Don’t Think of the Elephant!

The yoga teacher’s instruction was not to think of anything, but what do you do when pushing thoughts away just makes them get bigger?

John Kaag7 November 2016
Illustration by Heidi Kalyani.

“You should do yoga,” my friend told me. “It really helps with anxiety.”

You know what actually helps with anxiety? Not listening to people who make you anxious. Of course, I didn’t say this to my friend. I was too busy pretending to listen to her. Unfortunately, it wasn’t as easy to block out the internal dialogue between I and me that had begun when I was six or so. I was the one who made me really anxious.

So I and me went down to the yoga studio the next day.

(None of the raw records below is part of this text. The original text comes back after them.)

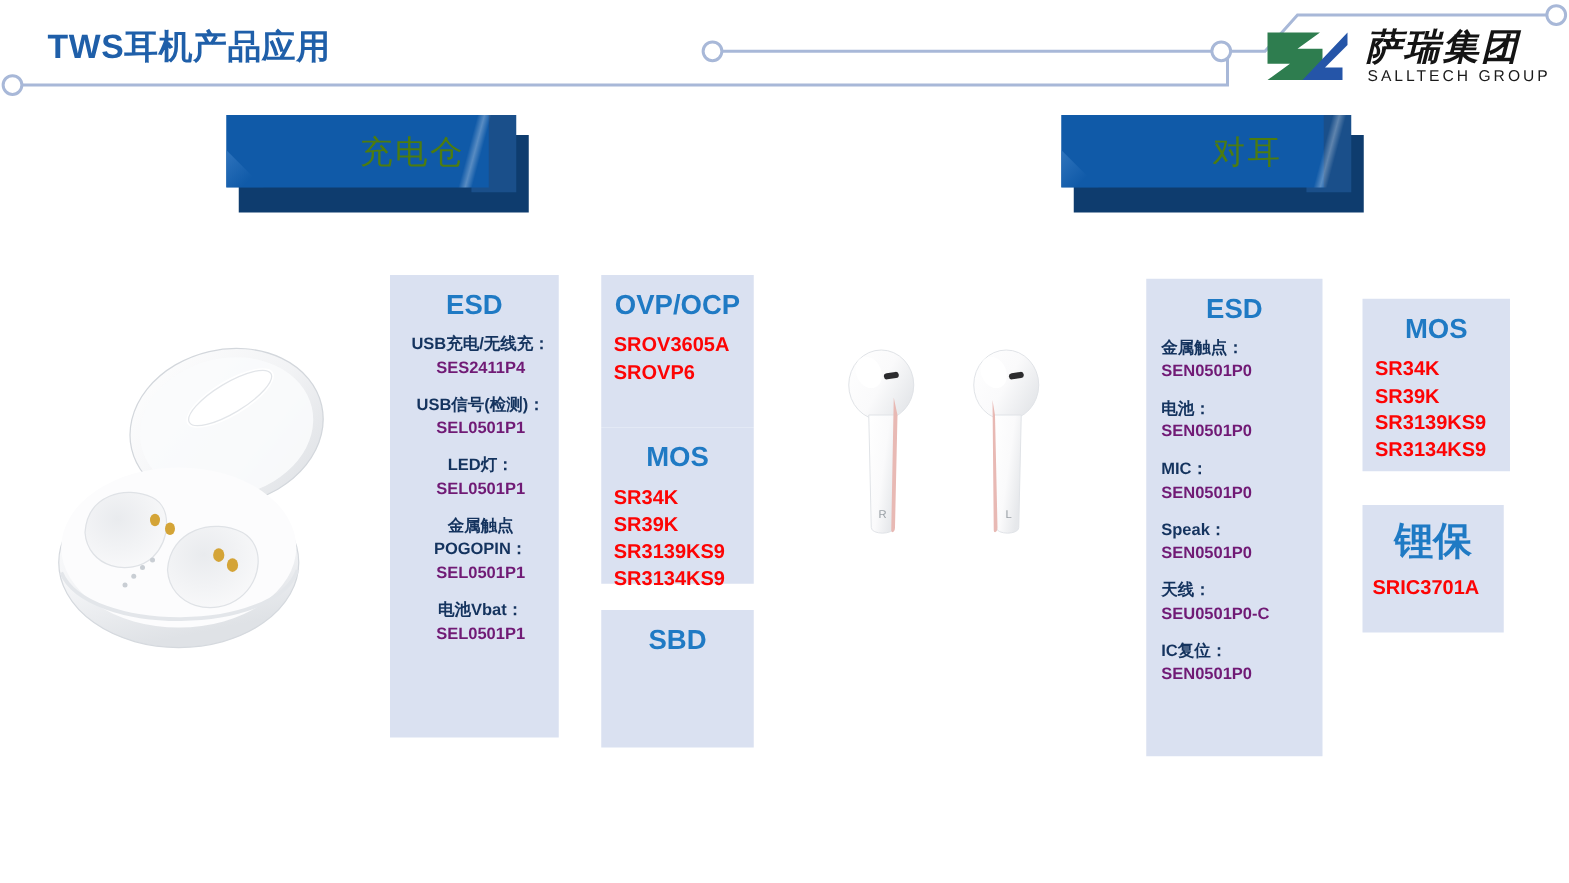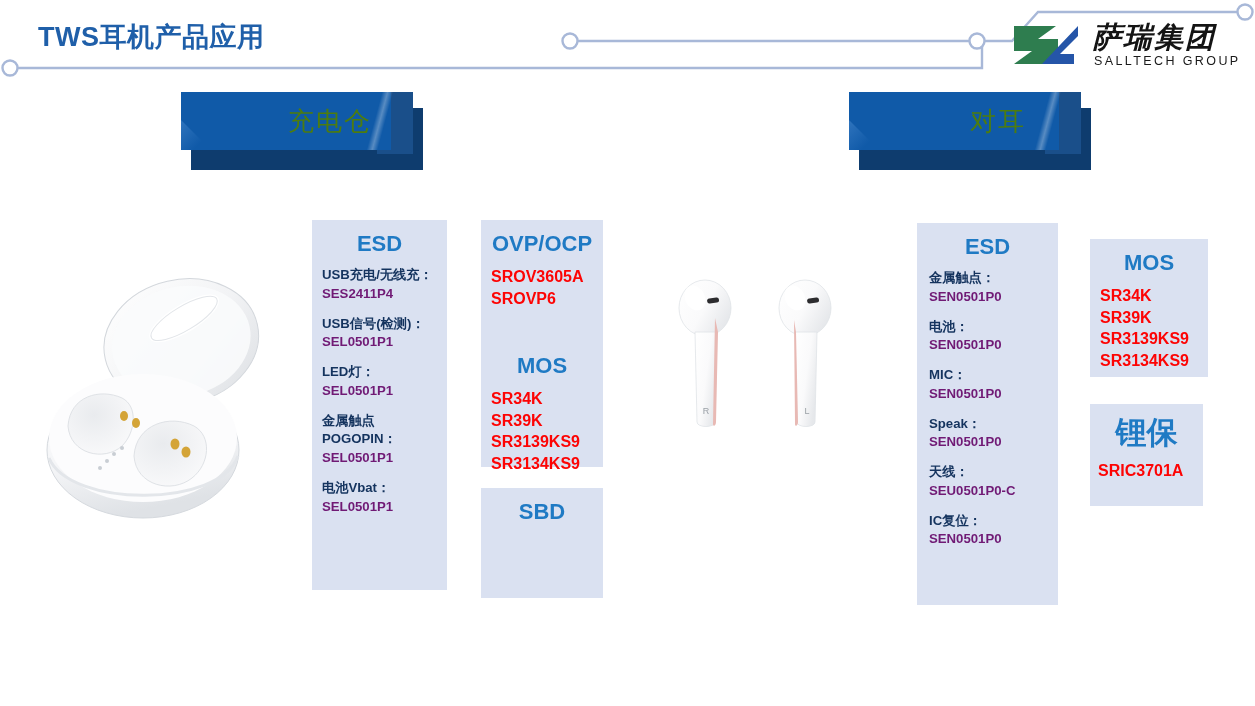--- a/index.html
+++ b/index.html
@@ -237,7 +237,7 @@
     <div class="label">充电仓</div>
   </div>
 
-  <div class="ribbon" style="left:849px; top:92px;">
+  <div class="ribbon" style="left:849px; top:92px;padding-left:16px;">
     <div class="shadow-bar"></div>
     <div class="fold-right"></div>
     <div class="face2"></div>

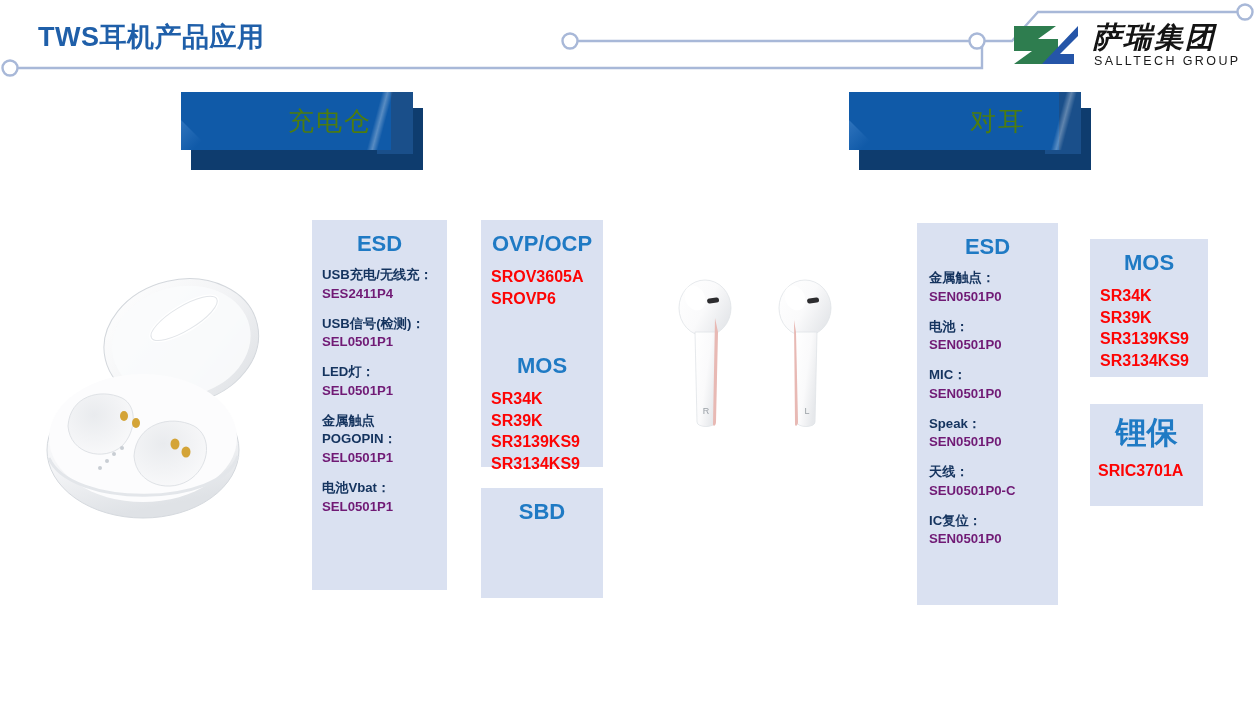--- a/index.html
+++ b/index.html
@@ -320,7 +320,7 @@
 
   <div class="info-box" style="left:312px; top:220px; width:135px; height:370px; padding:12px 0 0 0;">
     <div class="box-title">ESD</div>
-    <div style="padding:0 0 0 10px;">
+    <div style="padding:0 0 0 10px;text-align:center;">
       <div class="entry">
         <div class="lbl">USB充电/无线充：</div>
         <div class="val">SES2411P4</div>

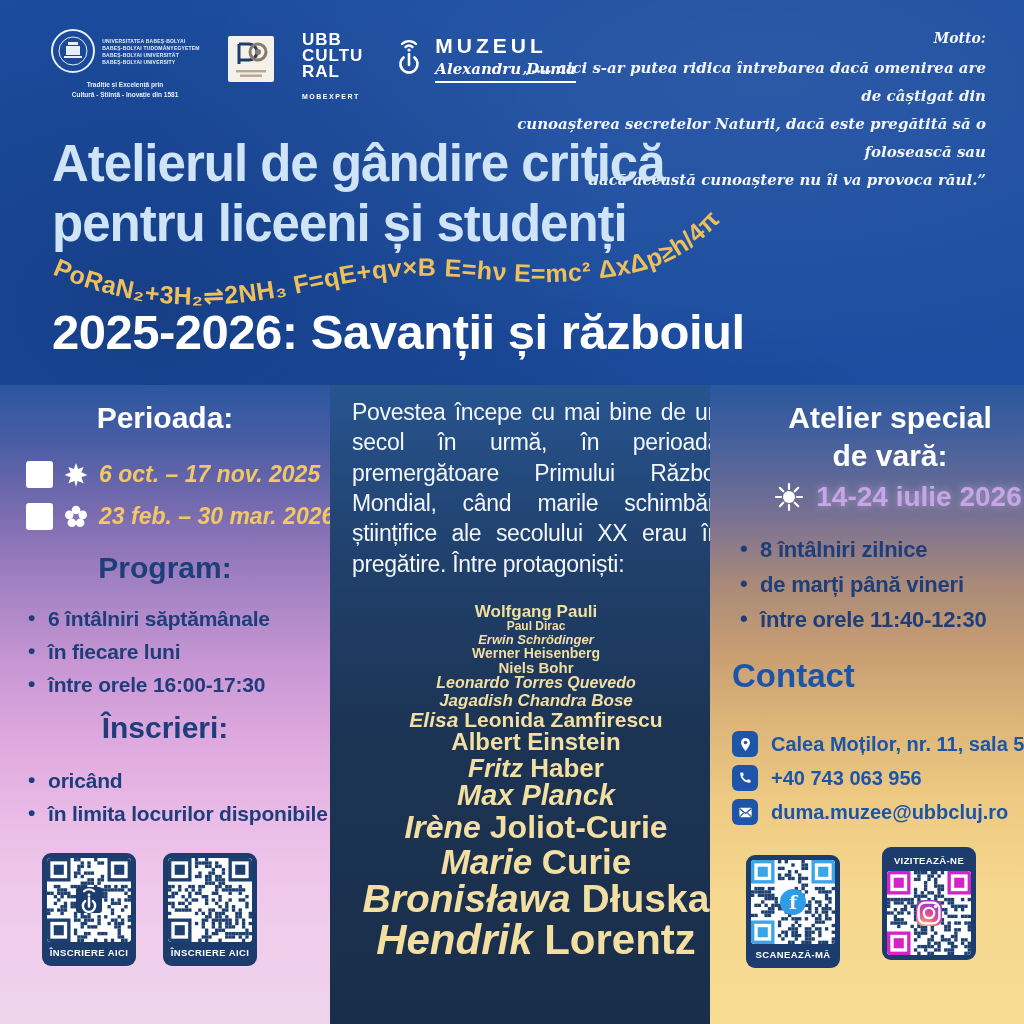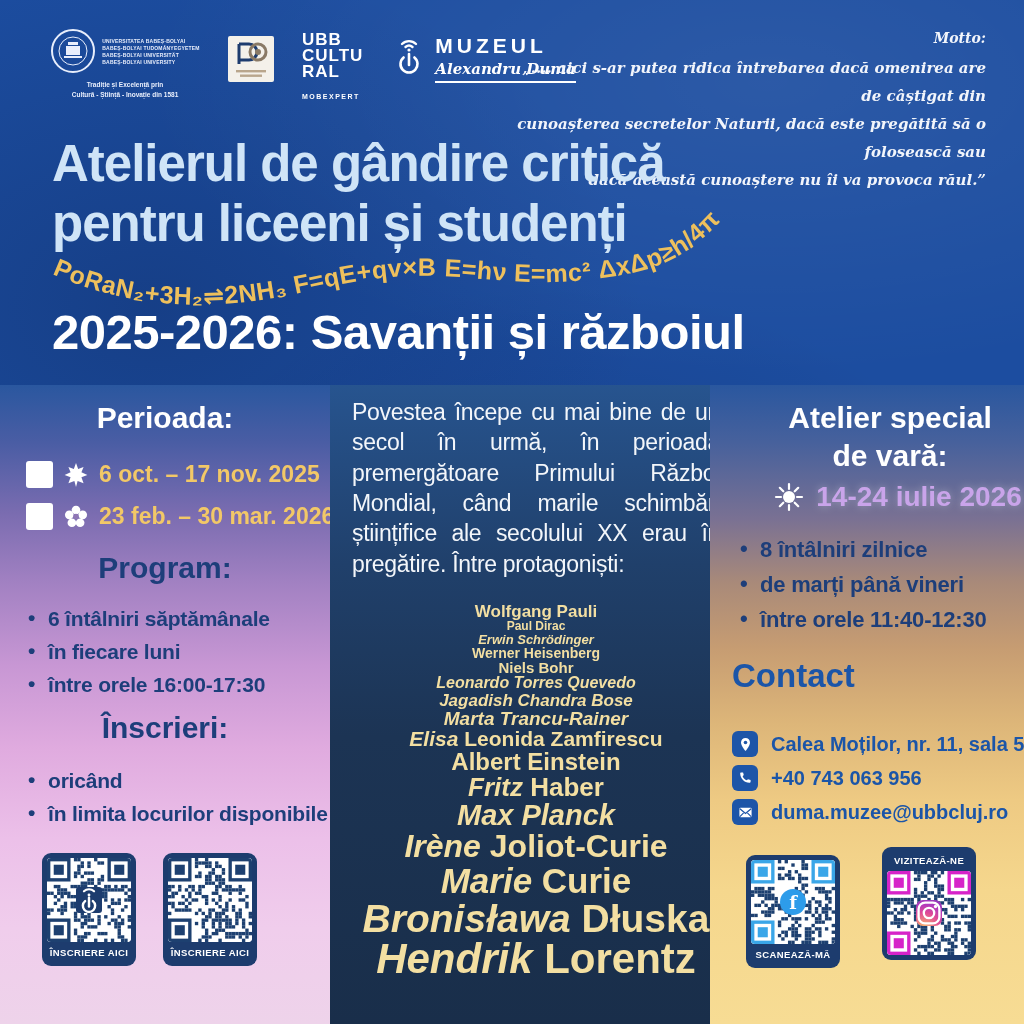--- a/index.html
+++ b/index.html
@@ -44,7 +44,7 @@
   .h-blue{color:#1d3e7a;font-size:30px;font-weight:bold;text-align:center;}
   .period-row{position:absolute;left:26px;display:flex;align-items:center;gap:10px;}
   .chk{width:27px;height:27px;background:#fff;border-radius:3px;flex:0 0 auto;}
-  .period-text{color:#f2c867;font-size:23px;font-weight:bold;white-space:nowrap;}
+  .period-text{color:#f2c867;font-size:23px;font-weight:bold;white-space:nowrap;font-style:italic;}
   ul.blist{list-style:none;margin:0;padding:0;color:#1d3e7a;font-weight:bold;}
   ul.blist li{position:relative;padding-left:22px;margin-bottom:9px;letter-spacing:-.2px;}
   ul.blist li:before{content:"•";position:absolute;left:2px;top:-1px;}

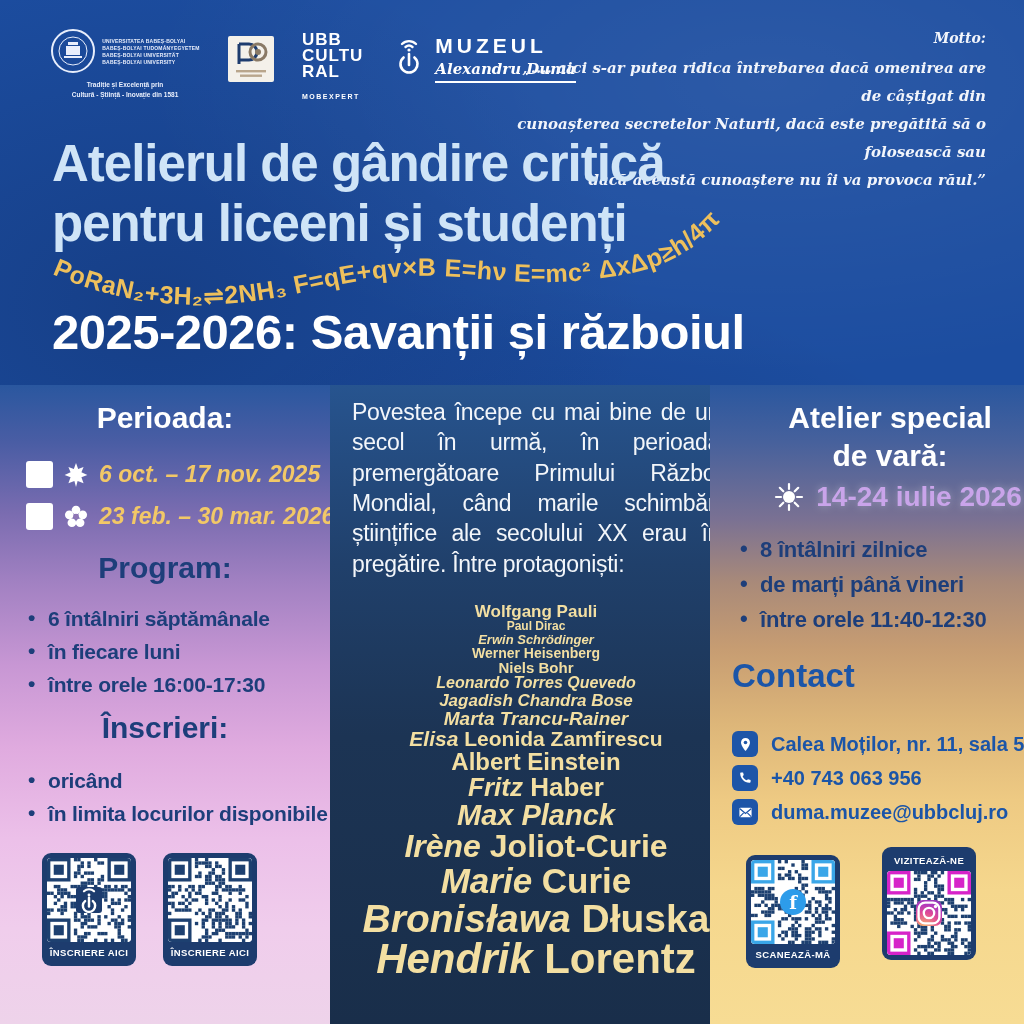--- a/index.html
+++ b/index.html
@@ -606,7 +606,6 @@
         <div class="sci" style="font-size: 15px;"><span>Niels Bohr</span></div>
         <div class="sci" style="font-size: 16px;"><span class="it">Leonardo Torres Quevedo</span></div>
         <div class="sci" style="font-size: 17px;"><span class="it">Jagadish Chandra Bose</span></div>
-        <div class="sci" style="font-size: 19px;"><span class="it">Marta Trancu-Rainer</span></div>
         <div class="sci" style="font-size: 21px;"><span class="it">Elisa </span><span>Leonida Zamfirescu</span></div>
         <div class="sci" style="font-size: 24px;"><span>Albert Einstein</span></div>
         <div class="sci" style="font-size: 26px;"><span class="it">Fritz </span><span>Haber</span></div>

We both thought it was absurd.

The little room was not dark enough to conceal that it was filled with scantily clad women — and a few guys who had obviously come for the scantily clad women. I spent the next thirty minutes trying to convince myself that I was not one of those guys. We were instructed to breathe deeply, but I kept choking on the incense that was burning at my feet. We were instructed to sit quietly — to touch our toes, to make butterfly wings with our legs, to sit cross-legged — while a mixture of world music and hipster pop kept us company. The music was pretty good and I started to sing along — to myself, of course — though I suspect that the slight beating of my dancing butterfly legs gave me away. Perhaps the instructor disapproved because the music suddenly faded out.

It was in this moment of supposed silence that the absurdity of yin yoga came home to us—I and me. Sit on a mat, burn some incense, play some music, “just be,” and don’t think of anything. Don’t think of anything!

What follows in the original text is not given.